En definitiva su vida era perfecta. Bueno, salvo cuando su marido se ponía intransigente como ahora. «¡Cómo me voy a perder el enlace de Serena y Brian!», pensaba mientras ultimaba los detalles de su vestido. Seguía siendo tan cabezota como siempre y a pesar de la indisposición de su marido a la hora de llevarla al casamiento, ella había conseguido prepararse con la ayuda de dos de sus doncellas. Estaba tan enorme que a veces pensaba que llevaba gemelos. Hacía meses que había dejado de verse los zapatos y cada vez era más difícil subir y bajar escaleras. Miró de reojo a Lucas y sonrió a su cara de enfado.

—Vamos, cariño. Sabías perfectamente que terminaría acudiendo. No me perdería este día por nada del mundo. Estaré bien, no te preocupes.

—¿Cómo no voy a hacerlo? Deberías estar en cama, ¡estás a punto de dar a luz! —Se acercó a ella y le agarró el rostro mirándole a los ojos con un infinito amor— No entiendes, mujer, que si te pasase algo yo…

—Shh —lo cortó la joven—. Estaré bien, de verdad, confía en mí. Tu hijo no nacerá este día —le acarició el rostro y le echó los brazos al cuello—. ¿Te he dicho hoy cuánto te amo?

—No creas que no sé lo que intentas, gatita, pero no me dejaré convencer tan fácilmente —le puso la mano en la enorme tripa y le miró a los ojos—.Yo también te amo, Gwen, más que a mi vida. Desde el primer día en que te vi pusiste mi mundo patas arriba, ¿y sabes qué? Me alegro muchísimo de que lo hicieses. Gracias por devolverme la felicidad.

—No, Lucas. Gracias a ti por darme lo que siempre he soñado, amor y hogar —lo abrazó y riendo se apartó de él—.Y ahora vamos o no llegaremos. ¡Venga!

Gwen se dirigió a la puerta, seguida de su reticente marido. Con su ayuda descendió las escaleras y se introdujo en el carruaje. El enlace tendría lugar en la pequeña capilla de Luton, el conde Bute había insistido tanto en ello que la joven pareja no pudo negarse a cumplir los deseos de ese hombre encantador que presumía de haber juntado a los jóvenes tras su paso por la mansión Luton Hoo.

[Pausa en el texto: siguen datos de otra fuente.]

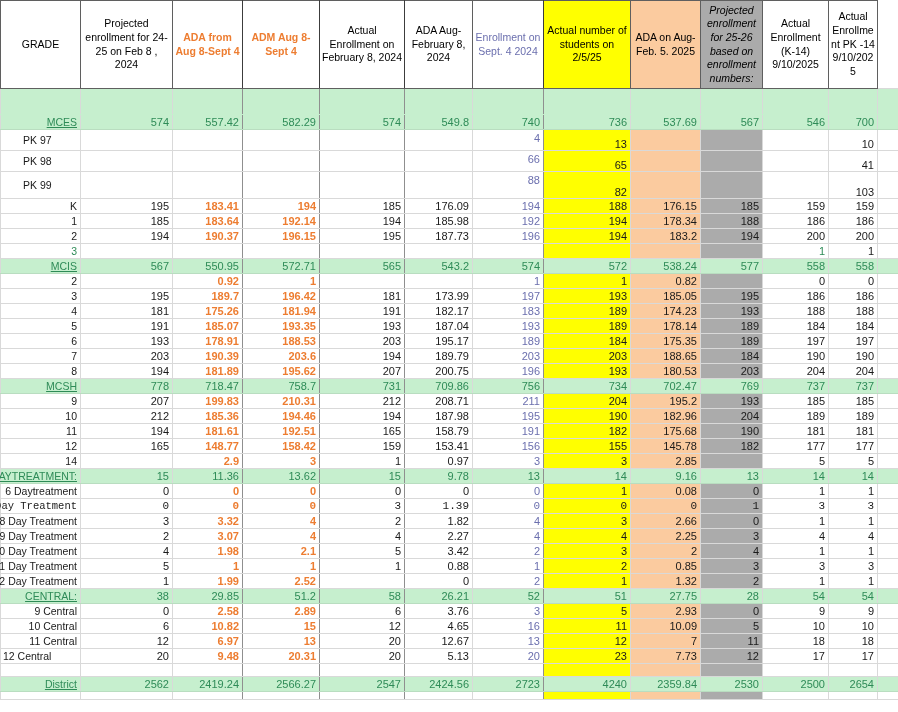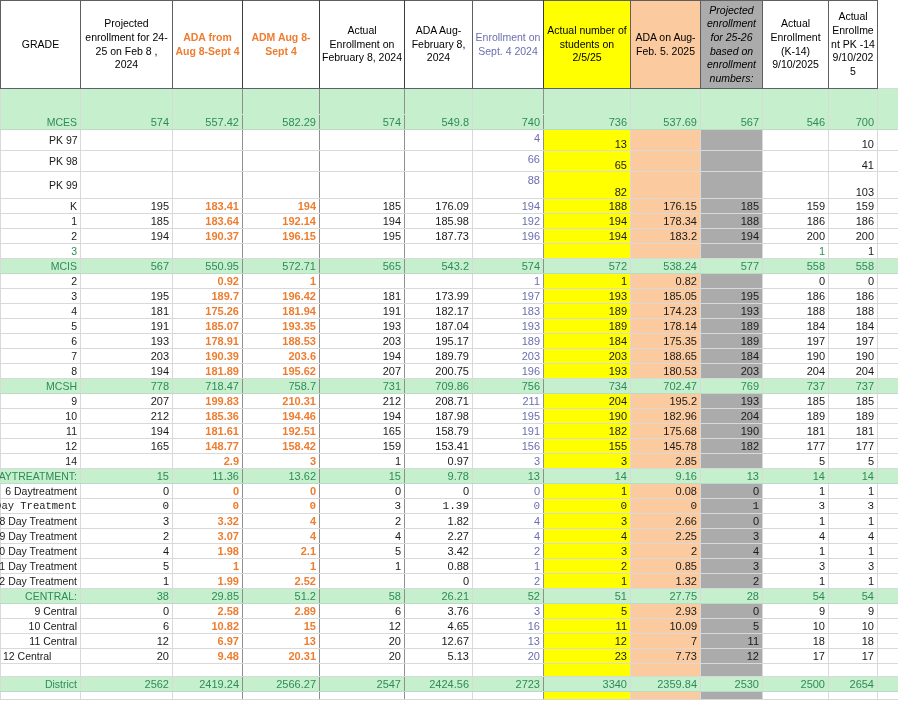"MCES" tr.r-section td.c-label .lab { text-decoration: none -> underline }
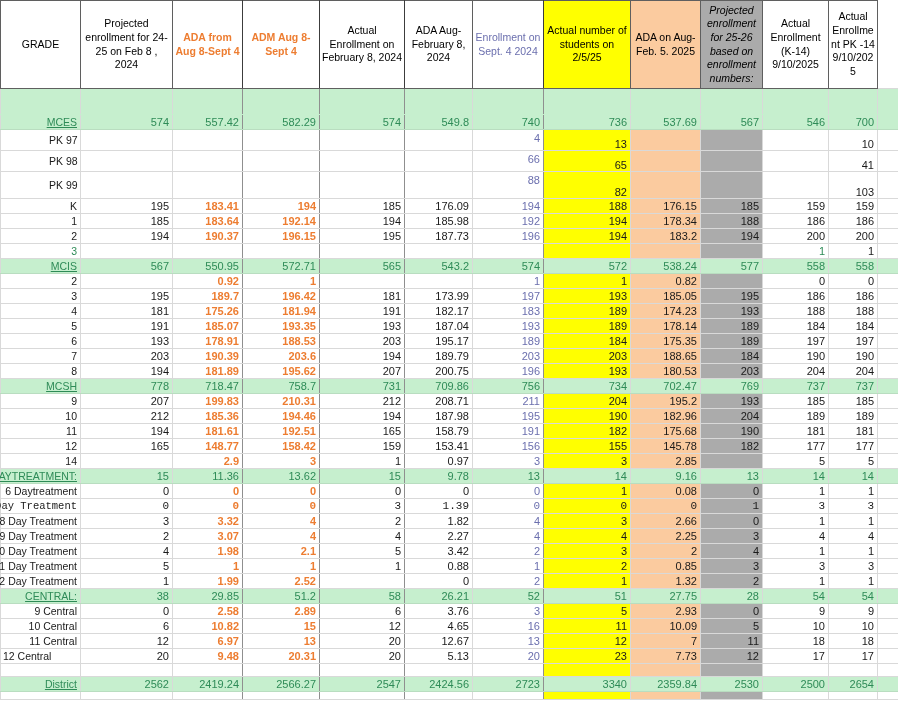"PK 97" tr.al-indent td.c-label .lab { margin-left: 26px -> none }
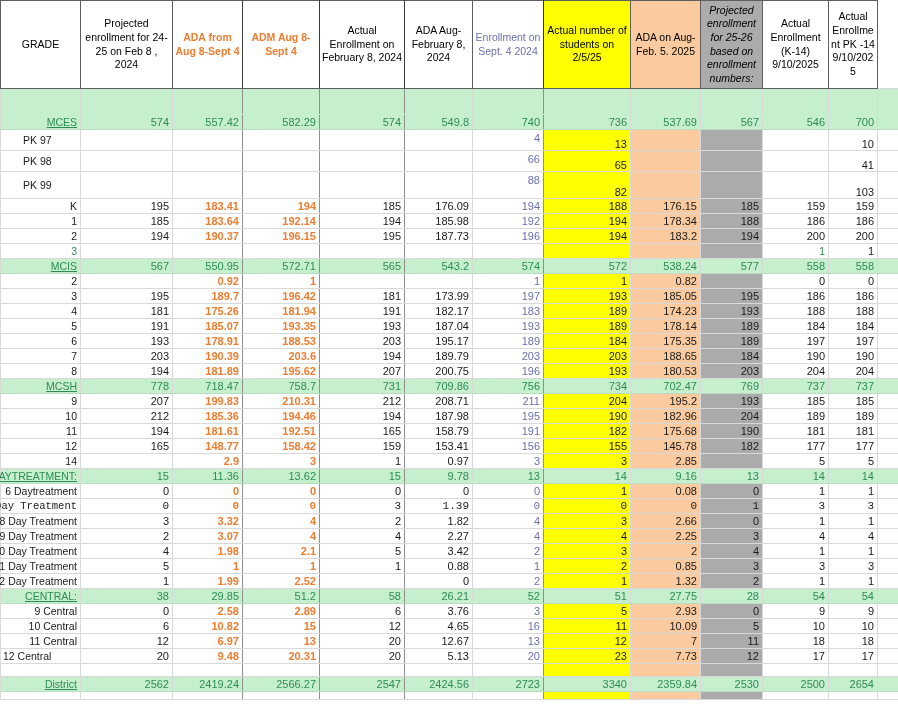"3340" td { text: 3340 -> 4240 }
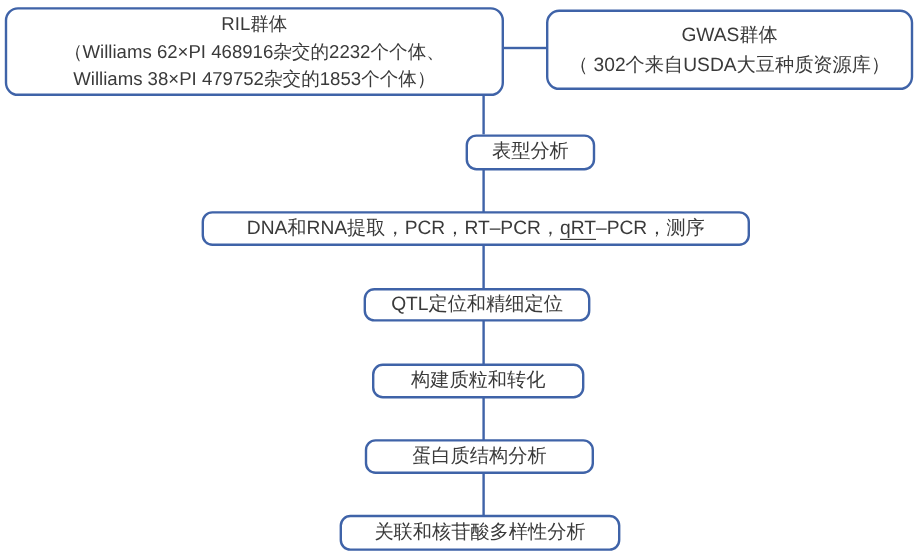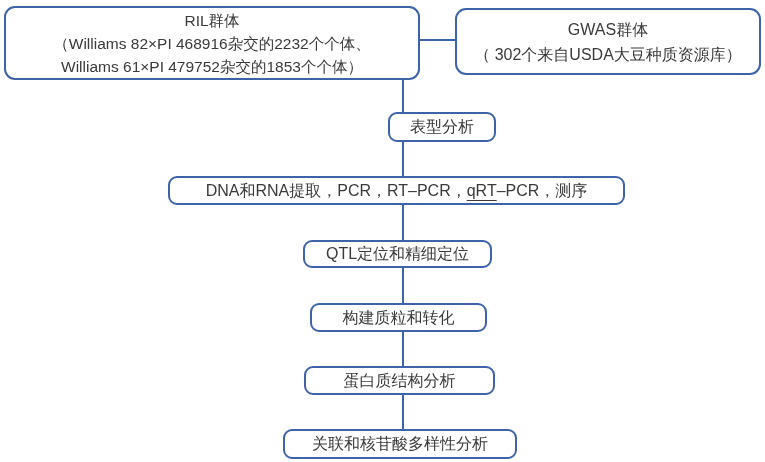"（Williams 82×PI 468916杂交的2232个个体、" div { text: 82 -> 62 }
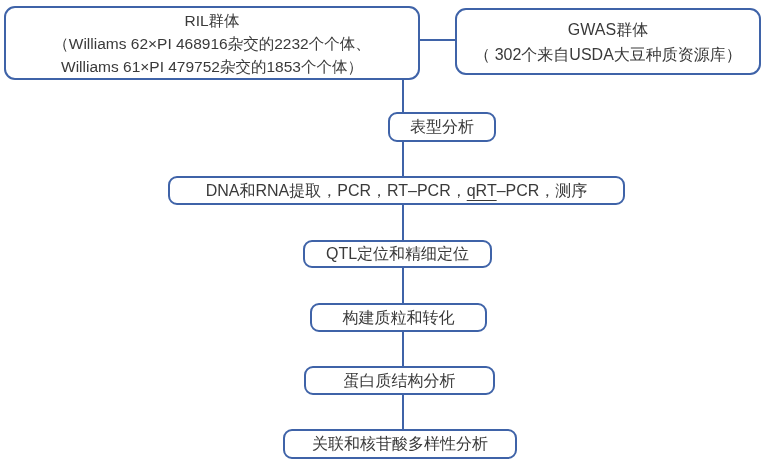"Williams 61×PI 479752杂交的1853个个体）" div { text: 61 -> 38 }
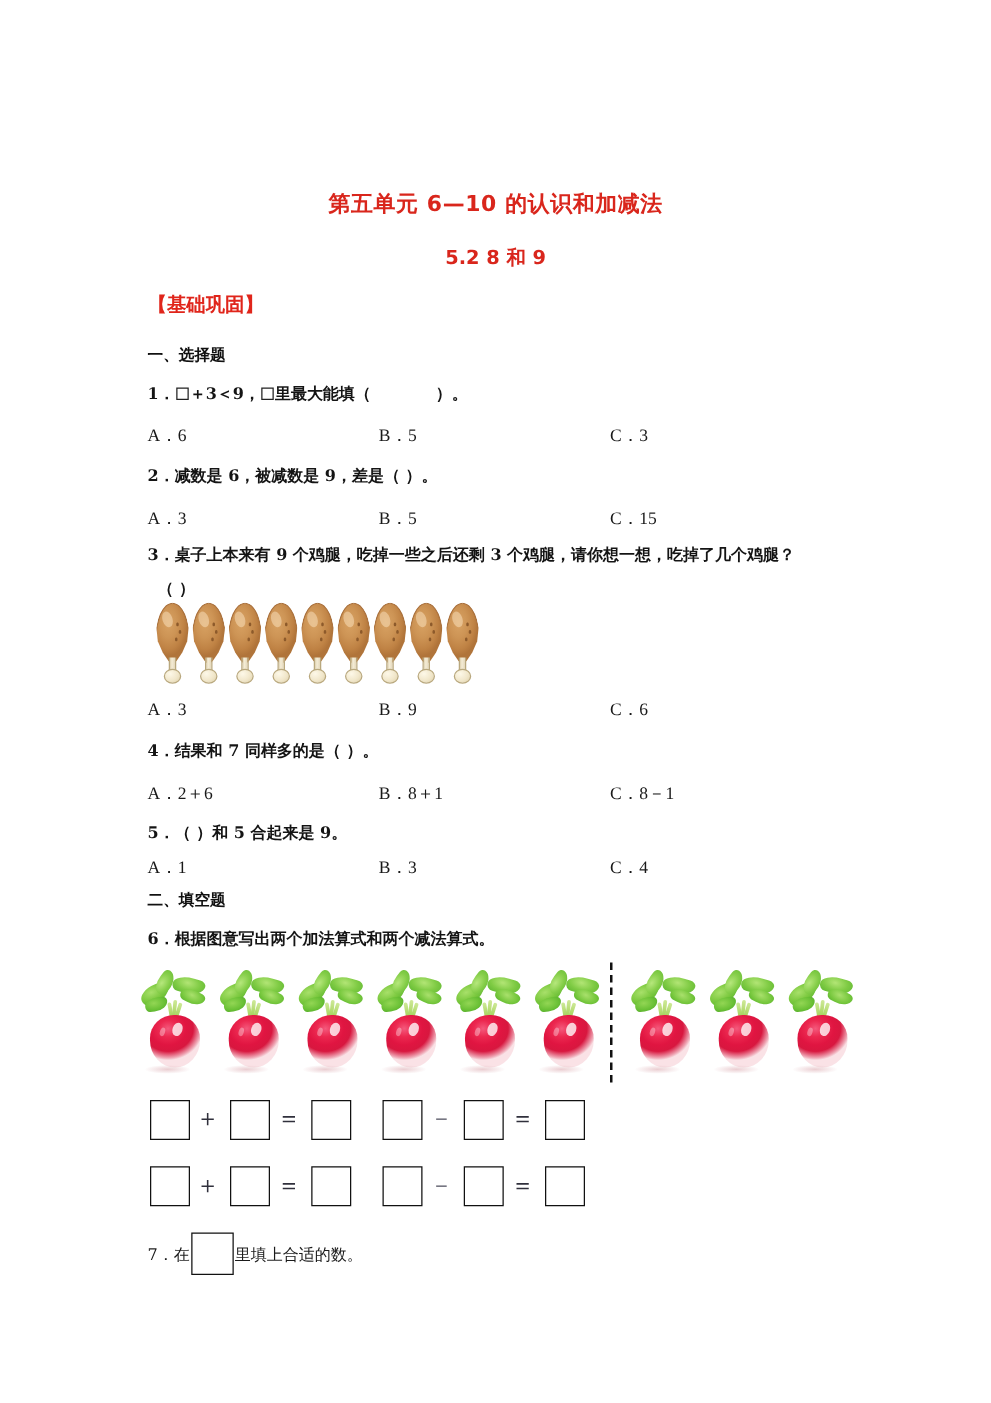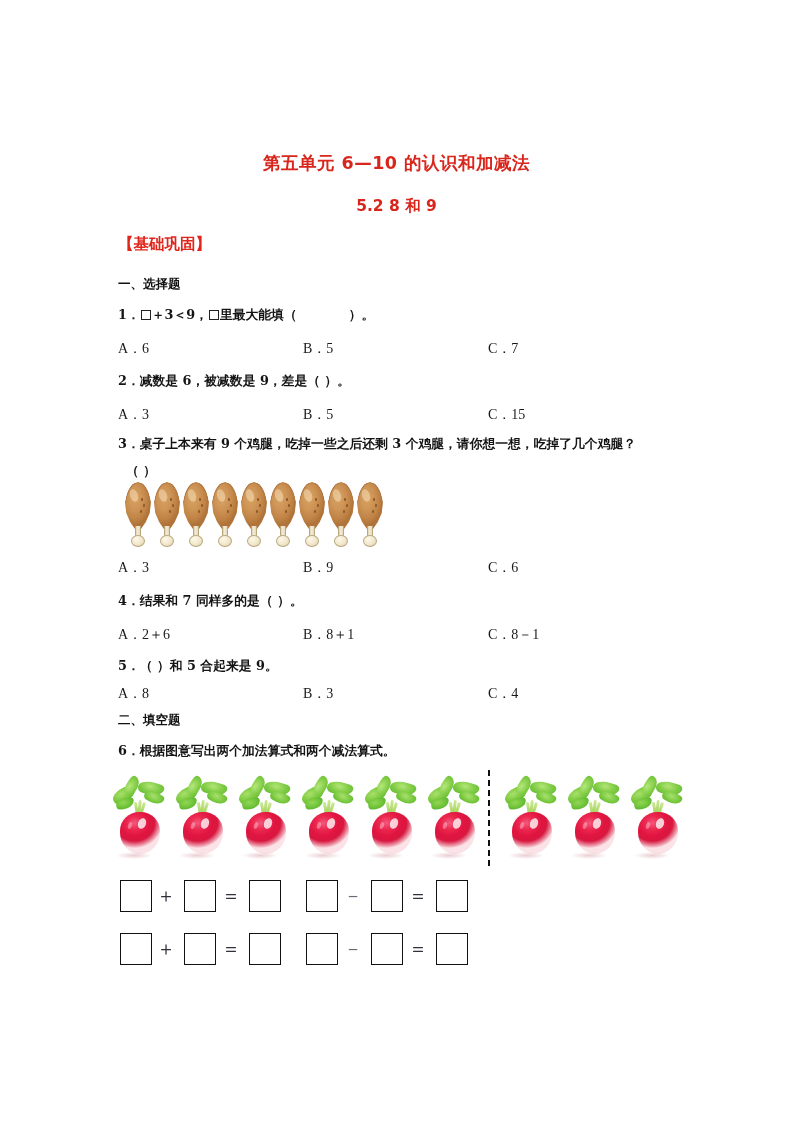"C．7" span.opt { text: 7 -> 3 }
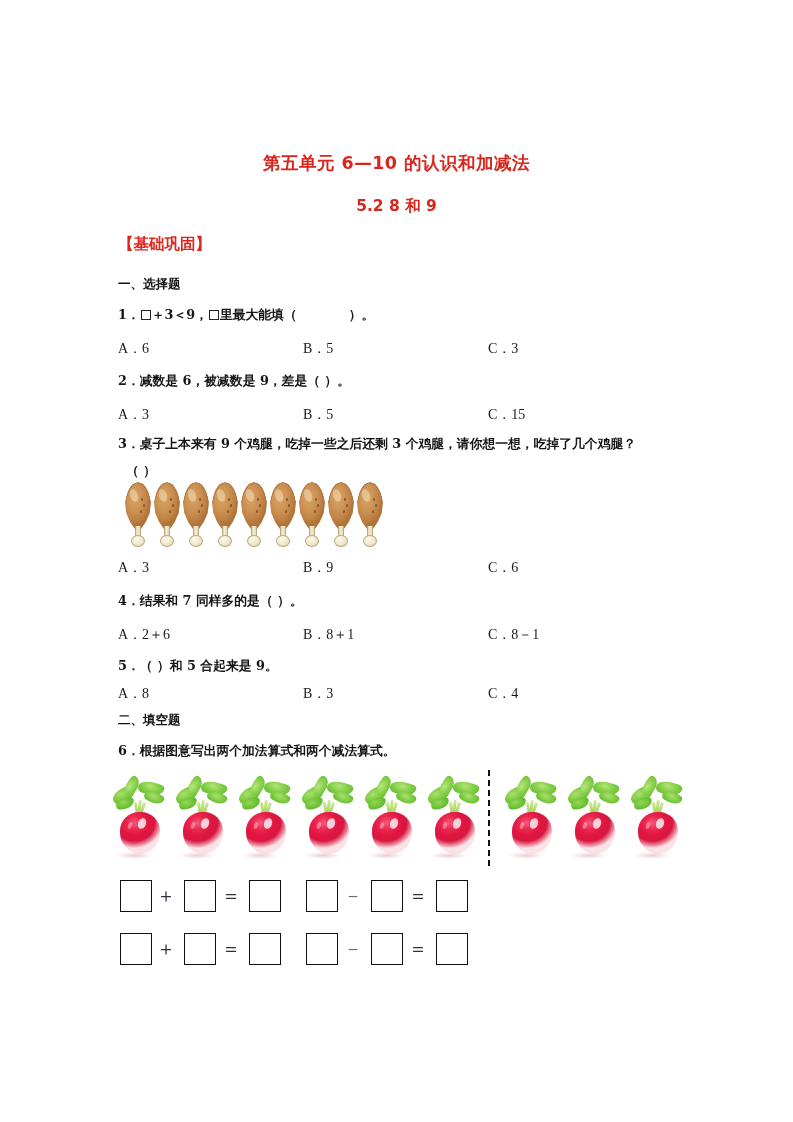"A．8" span.opt { text: 8 -> 1 }
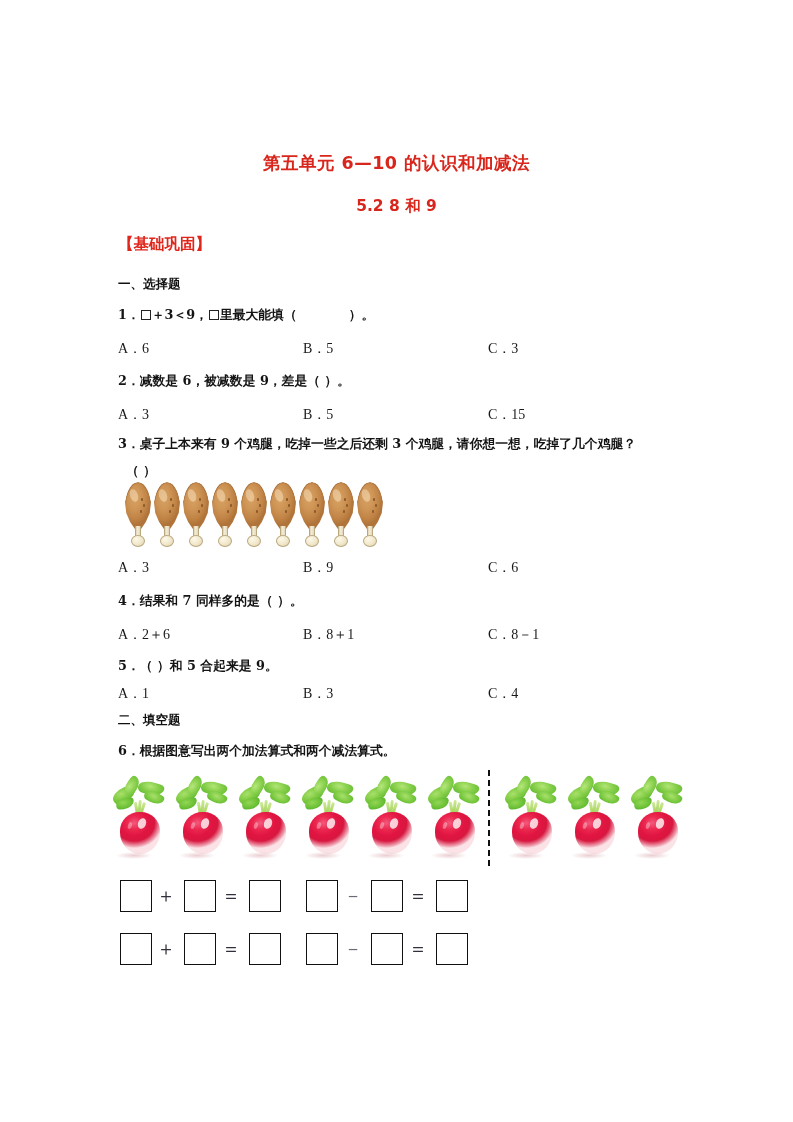"7．在 里填上合适的数。" div.q7 { html: none -> <div><span>7．在</span><span></span><span>里填上合适的数。</span></div> }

Gwen miró por la ventana cerrando los ojos para controlar el incesante dolor que le atravesaba el estómago; algo, que llevaba experimentando desde primeras horas de la mañana y que había ocultado a su esposo creyendo que aún tendría muchas horas por delante antes del nacimiento. Respiró hondo y agrandó los ojos sintiendo como un líquido se esparcía por sus piernas. Miró a su esposo y sonrió angelical.

—Lucas.

—Sí, mi amor.

—¿Te acuerdas cuando antes has insistido en que me quedase en casa y yo te he asegurado que nuestro hijo no vendría al mundo hoy?

—Sí —afirmó con voz entrecortada.

—Pues al parecer te mentí, nuestro bebé es tan imprevisible como su padre.

— ¡¿Qué!?

—Que tu hijo ha decidido asistir a la boda de sus padrinos. Ya viene, Lucas, ¡ahora!

Lucas Alexander Benet, 4º duque de Malford, miró aterrado a su esposa, por primera vez en su vida sintió que se desmayaba.